Australia’s brightest minds are being offered the opportunity of a lifetime to study at Silicon Valley’s famed Singularity University.
The global impact competition, supported by the Australian Institute for Commercialisation (AIC), the Queensland Government, financial services specialist GBST Holdings (GBST) and the Gold Coast Innovation Centre, challenges Australian innovators and entrepreneurs to develop an idea to positively impact one million of their compatriots.
The best idea will win a $30,000 scholarship to attend the Singularity University’s 10-week Graduate Studies Program 2013 at the NASA Ames Research Centre in the heart of Silicon Valley, which is designed for leaders who want to build innovative solutions to global challenges.
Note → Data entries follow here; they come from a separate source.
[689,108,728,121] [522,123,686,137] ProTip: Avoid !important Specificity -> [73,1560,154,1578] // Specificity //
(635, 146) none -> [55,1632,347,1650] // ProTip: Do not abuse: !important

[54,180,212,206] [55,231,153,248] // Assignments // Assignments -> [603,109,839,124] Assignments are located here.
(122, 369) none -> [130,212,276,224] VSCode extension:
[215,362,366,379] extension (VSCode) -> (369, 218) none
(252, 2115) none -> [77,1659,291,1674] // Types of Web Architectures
Singularity University’s co-founders, physician and entrepreneur Peter Diamandis and Google director of engineering Ray Kurzweil, have gathered top thinkers from many different disciplines and fields to forecast, analyse, and create the scientific or technological solution that will solve the world’s biggest challenges. They cover eight disciplines: education; energy; environment; food; global health; poverty; security and water.
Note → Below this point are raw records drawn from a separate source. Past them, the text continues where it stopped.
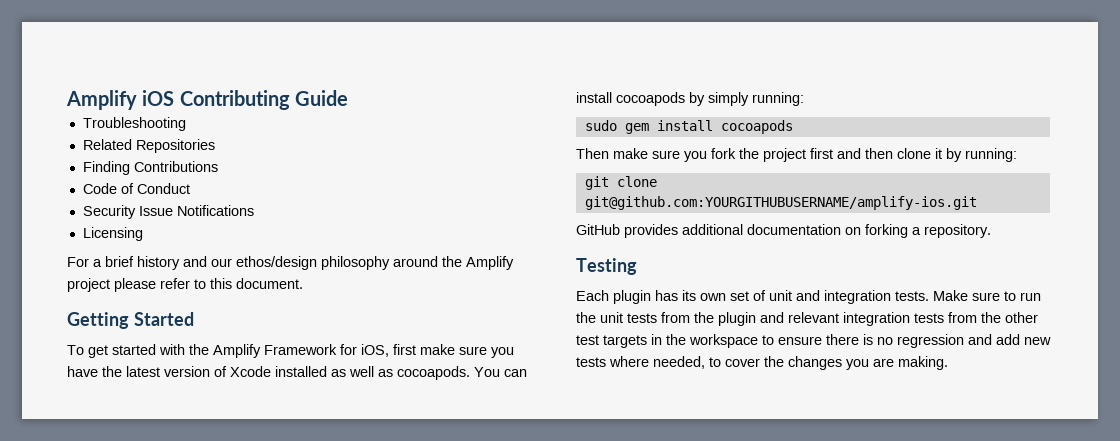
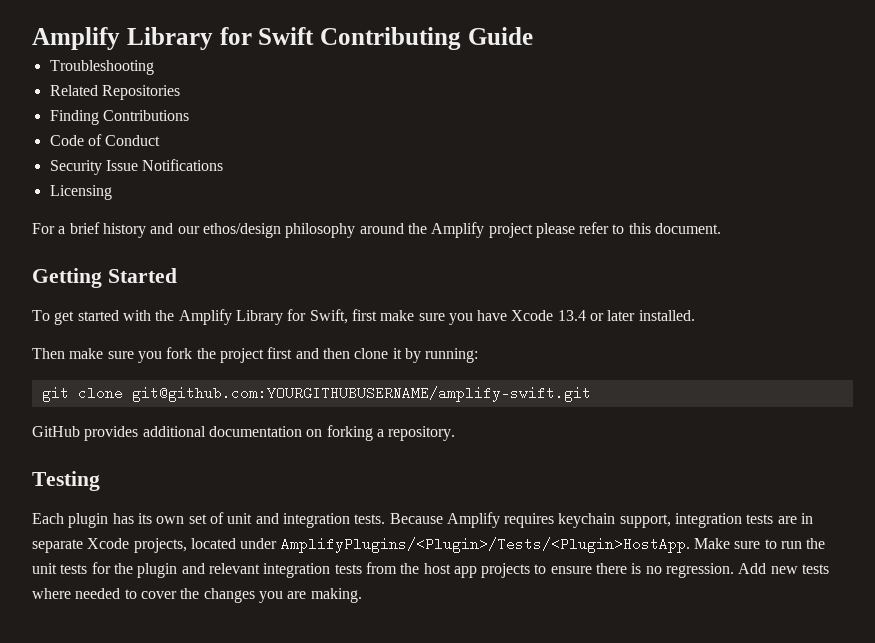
[66,90,175,110] Amplify iOS -> [32,27,315,50] Amplify Library for Swift
[264,344,389,357] Framework for iOS, -> [235,309,348,325] Library for Swift,
[102,366,527,380] [576,92,804,106] [584,120,793,134] the latest version of Xcode installed as well as cocoapods. You can install cocoapods by simply running: // sudo gem install cocoapods -> [511,310,695,321] Xcode 13.4 or later installed.
[584,196,977,210] git@github.com:YOURGITHUBUSERNAME/amplify-ios.git -> [131,386,591,402] git@github.com:YOURGITHUBUSERNAME/amplify-swift.git
(929, 296) none -> [389,512,814,528] [32,537,690,553] Because Amplify requires keychain support, integration tests are in separate Xcode projects, located under AmplifyPlugins/<Plugin>/Tests/<Plugin>HostApp.
[661,312,690,323] from -> [91,562,111,574] for
[1005,312,1038,323] [576,334,758,348] other test targets in the workspace -> [423,563,531,578] host app projects
[897,334,1020,348] regression and add -> [666,563,767,578] regression. Add
[653,356,705,369] needed, -> [75,588,121,599] needed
The national competition is an opportunity for Australian entrepreneurs and innovators to put their best foot forward and come up with a concept to make life better and increase happiness.
A panel of judges will examine each project’s use of technology, feasibility of implementation and ability to impact one million Australians, Dr Clarence Tan, Singularity University Ambassador for Australia/Malaysia explained.
“There are many great challenges in Australia, whether they relate to water, energy, food or the environment, which means there are many opportunities to create a new product or service to make a difference,” Dr Tan said.
“The competition is a chance for one Australian to come up with an incredible idea, and get a chance to develop it in the best environment possible, among exceptional business leaders and academics from around the world.”
The winner will be exposed to investors, funding bodies and mentors who are part of the Singularity University network.
The course creates an unparalleled opportunity for participants to work together in international and interdisciplinary teams to address large-scale humanitarian challenges.
“It really is a unique educational environment where people get to learn from each other, with support from renowned experts in multiple fields, in order to understand and apply these revolutionary technologies,” Dr Tan said.
The competition, open to any Australian citizen over 18, launches today, and candidates should lodge their application online, with a 100 words abstract, a maximum of 10 presentation slides, and a video of up to three minutes outlining their ideas. Applications close on 10 April 2013 and the Singularity University course commences on 15 June 2013.
The second and third prize-winners will receive mentorship and support services from the Australian Institute for Commercialisation and the Gold Coast Innovation Centre, worth over $16,000 in total.